- _WHAT YOU ARE ASKED TO DO_
The answer should be a faithful retyping of the records that follow, pictures excluded.
======
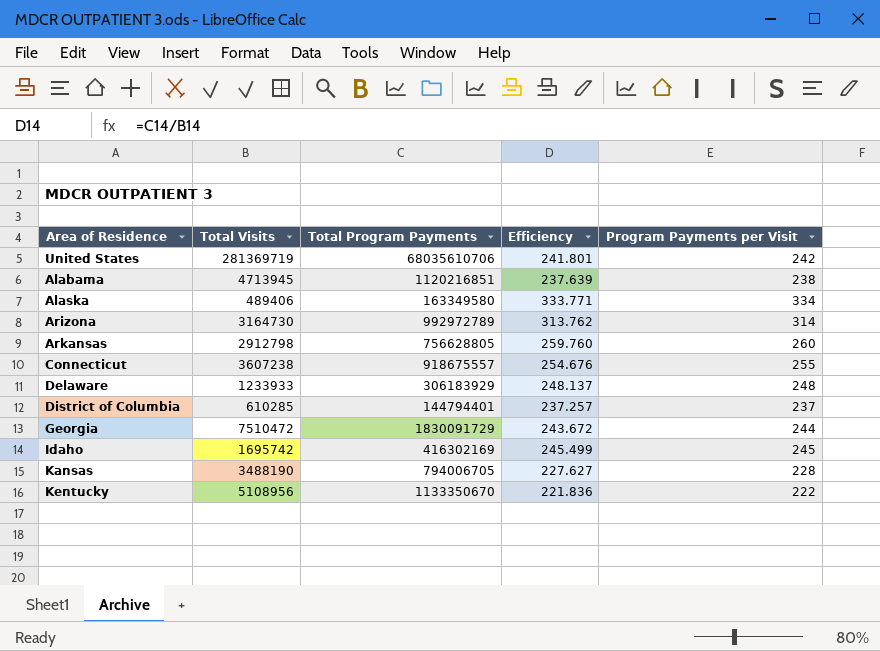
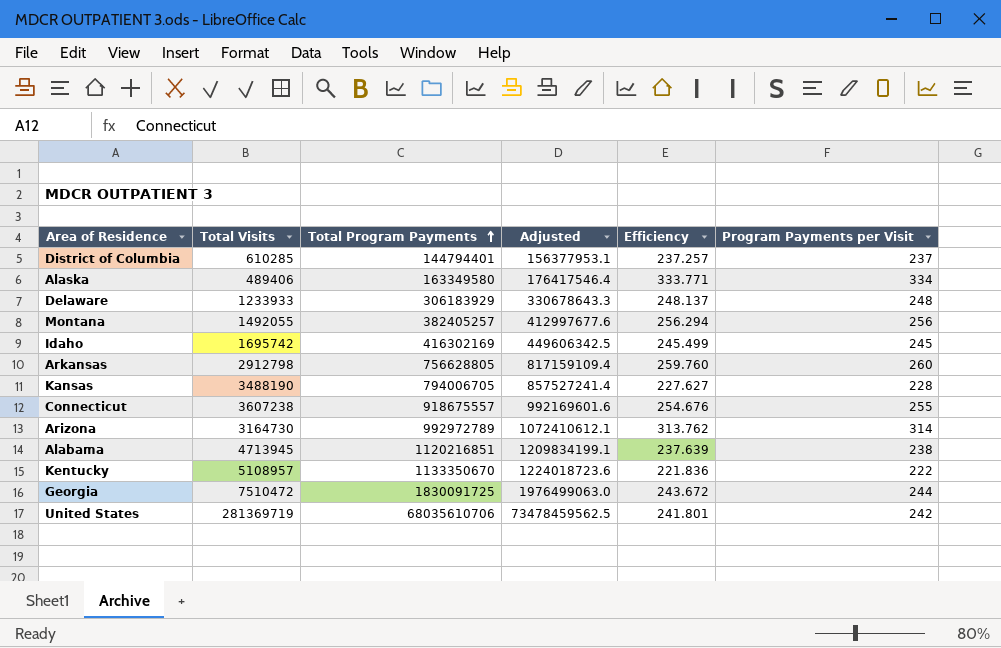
row order: none -> Total Program Payments ascending
column Adjusted | formula: none -> [Total Program Payments] * 1.08
row Montana: none -> 1492055 | 382405257 | 412997677.6 | 256.294 | 256
Kentucky | Total Visits: 5108956 -> 5108957
Georgia | Total Program Payments: 1830091729 -> 1830091725

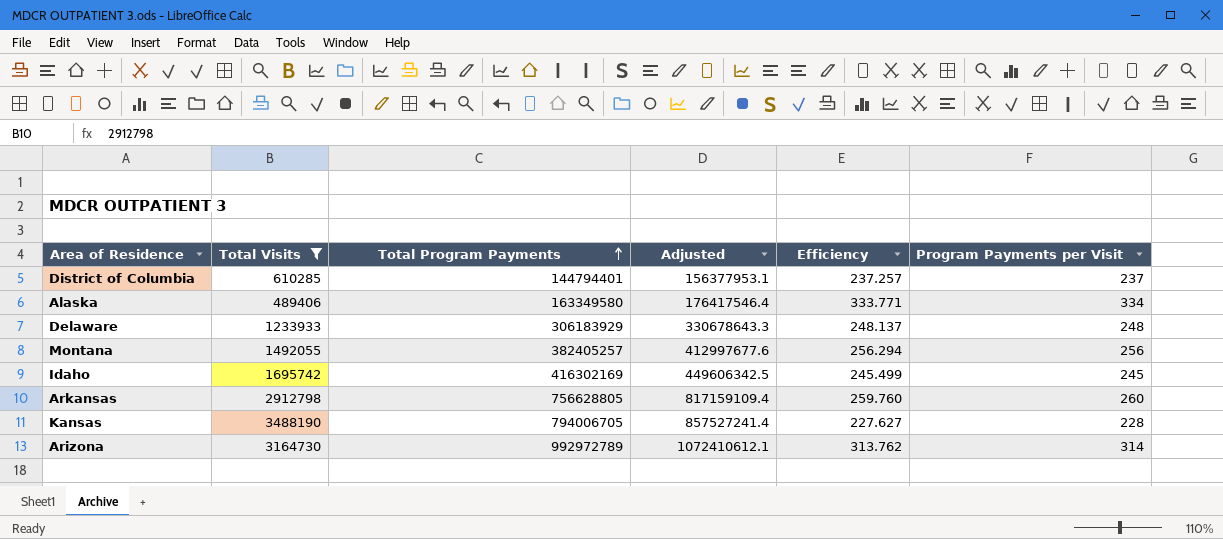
filter: none -> Total Visits <= 3488190

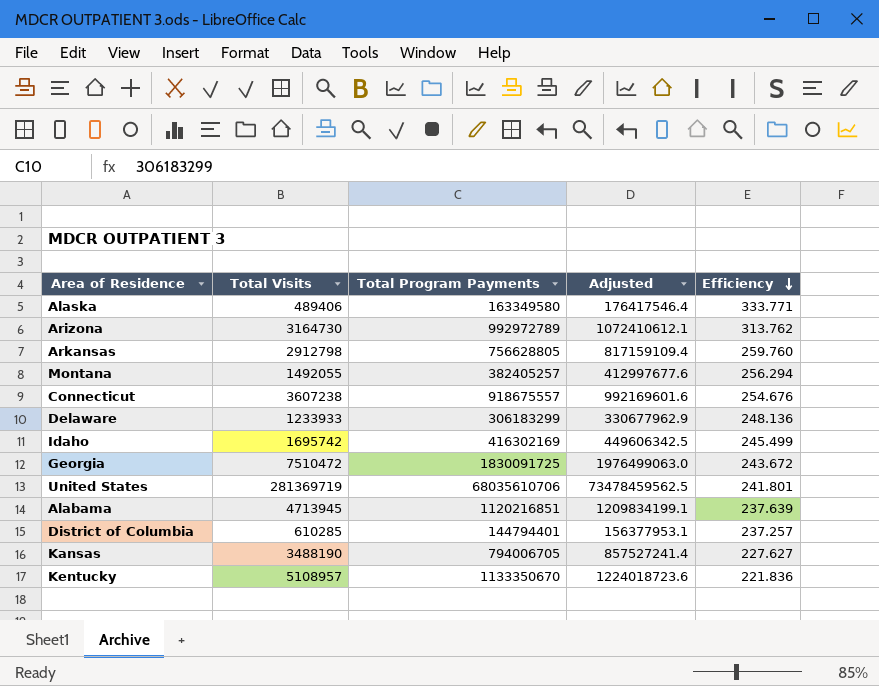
filter: Total Visits <= 3488190 -> none
row order: Total Program Payments ascending -> Efficiency descending
column Program Payments per Visit | formula: [Total Program Payments] / [Total Visits] -> none
Delaware | Total Program Payments: 306183929 -> 306183299
Delaware | Adjusted: 330678643.3 -> 330677962.9
Delaware | Efficiency: 248.137 -> 248.136

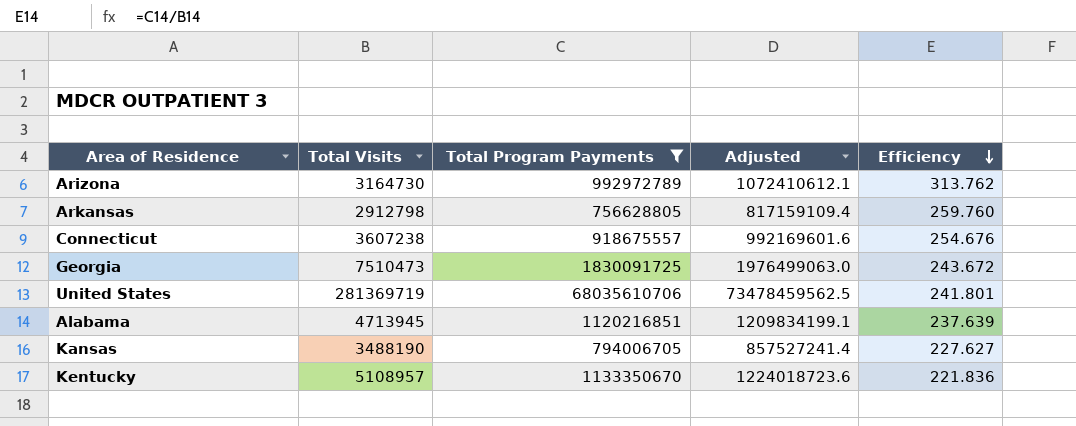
filter: none -> Total Program Payments >= 756628805
Georgia | Total Visits: 7510472 -> 7510473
======
- _EXERCISE OUTPUT_
row order: none -> Total Program Payments ascending
column Adjusted | formula: none -> [Total Program Payments] * 1.08
row Montana: none -> 1492055 | 382405257 | 412997677.6 | 256.294 | 256
Kentucky | Total Visits: 5108956 -> 5108957
Georgia | Total Program Payments: 1830091729 -> 1830091725

filter: none -> Total Visits <= 3488190

filter: Total Visits <= 3488190 -> none
row order: Total Program Payments ascending -> Efficiency descending
column Program Payments per Visit | formula: [Total Program Payments] / [Total Visits] -> none
Delaware | Total Program Payments: 306183929 -> 306183299
Delaware | Adjusted: 330678643.3 -> 330677962.9
Delaware | Efficiency: 248.137 -> 248.136

filter: none -> Total Program Payments >= 756628805
Georgia | Total Visits: 7510472 -> 7510473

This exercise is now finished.